* _Your assignment_: Below are records; please give the number of their lines that contain the string "Ladder", and only that number.
___ The data
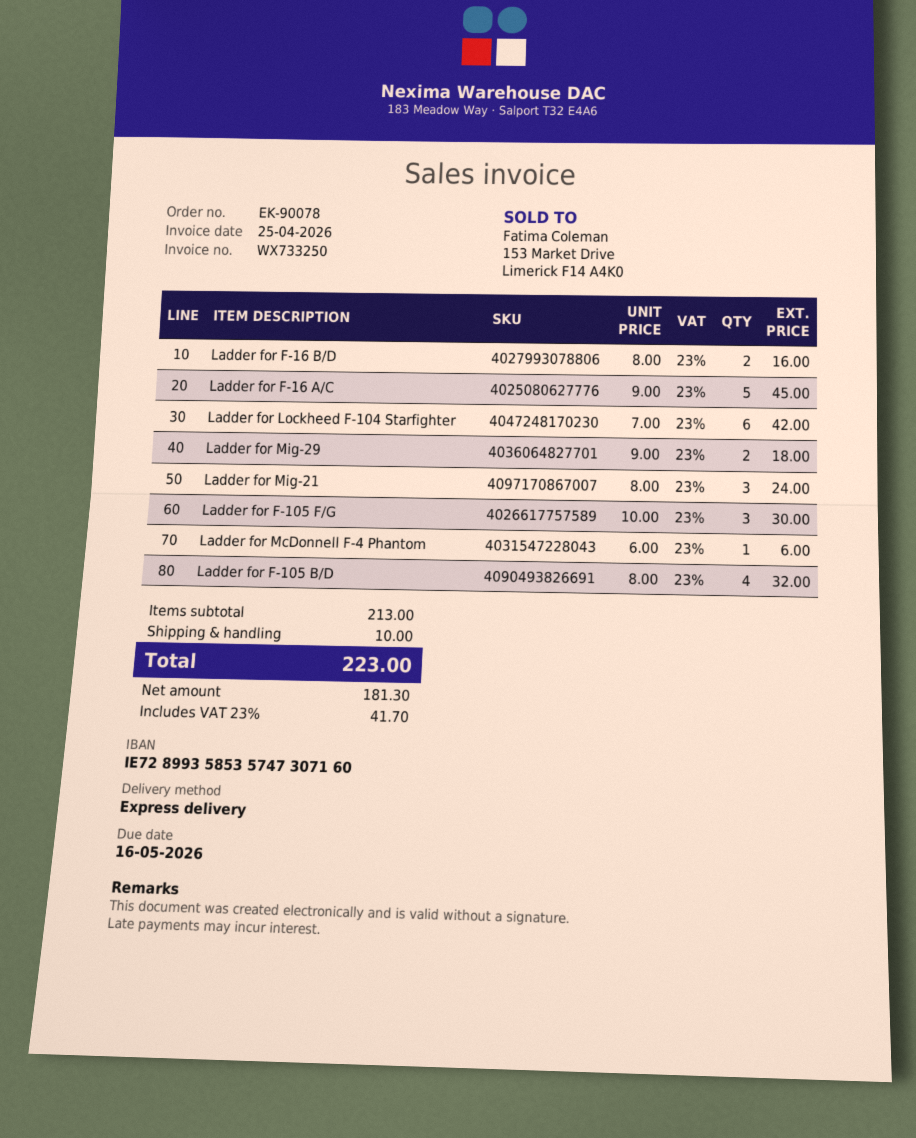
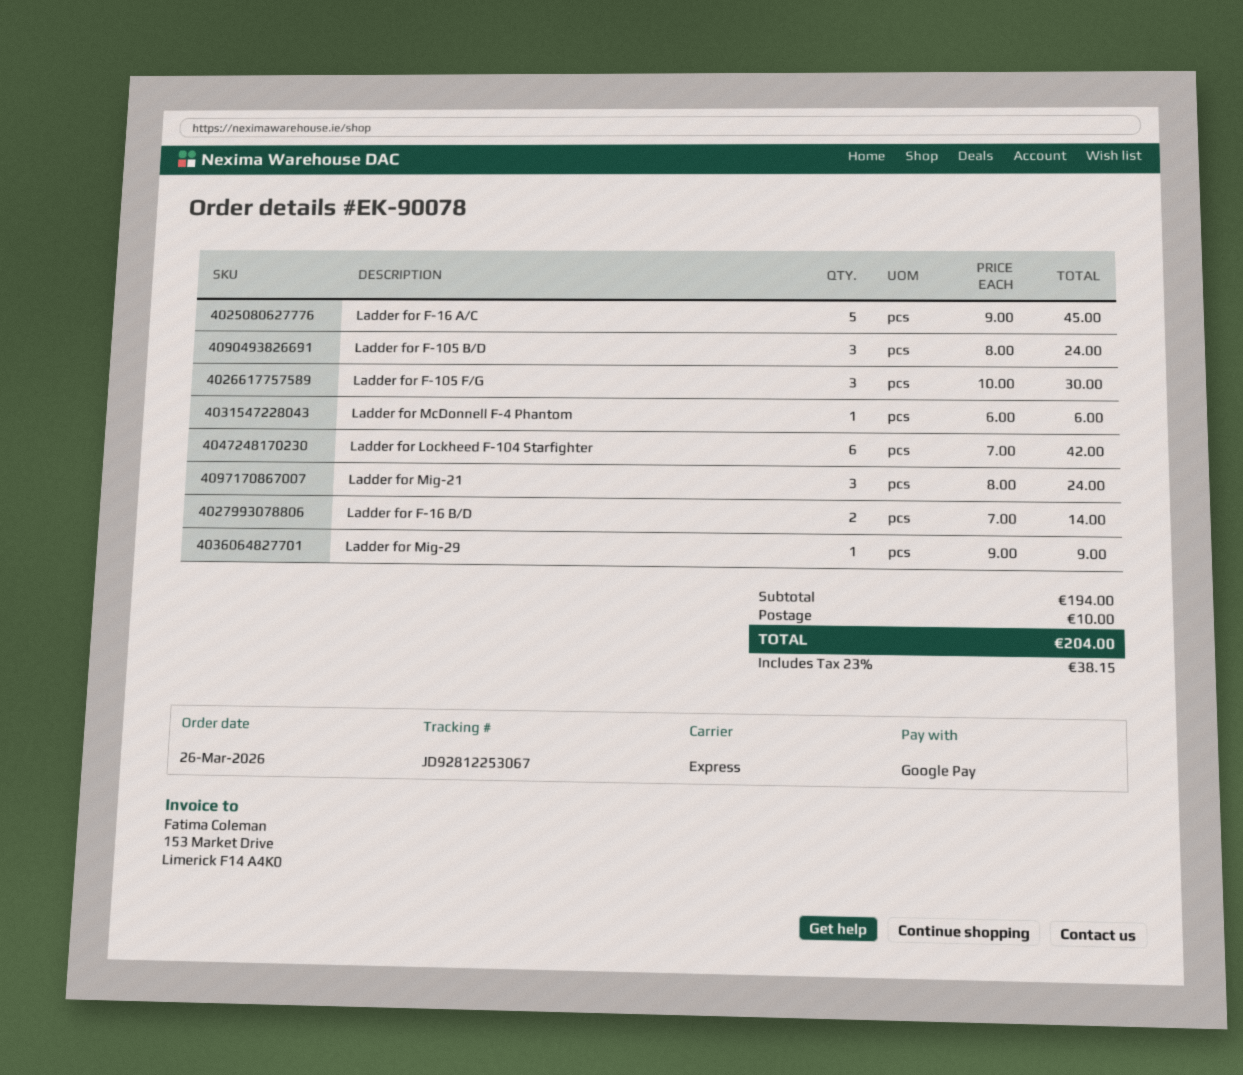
Ladder for F-16 B/D: 2 x 8.00 = 16.00 -> 2 x 7.00 = 14.00
Ladder for Mig-29: 2 x 9.00 = 18.00 -> 1 x 9.00 = 9.00
Ladder for F-105 B/D: 4 x 8.00 = 32.00 -> 3 x 8.00 = 24.00
subtotal: 213.00 -> 194.00
tax: 23% = 41.70 -> 23% = 38.15
total: 223.00 -> 204.00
______
* _Solution to this task_: 3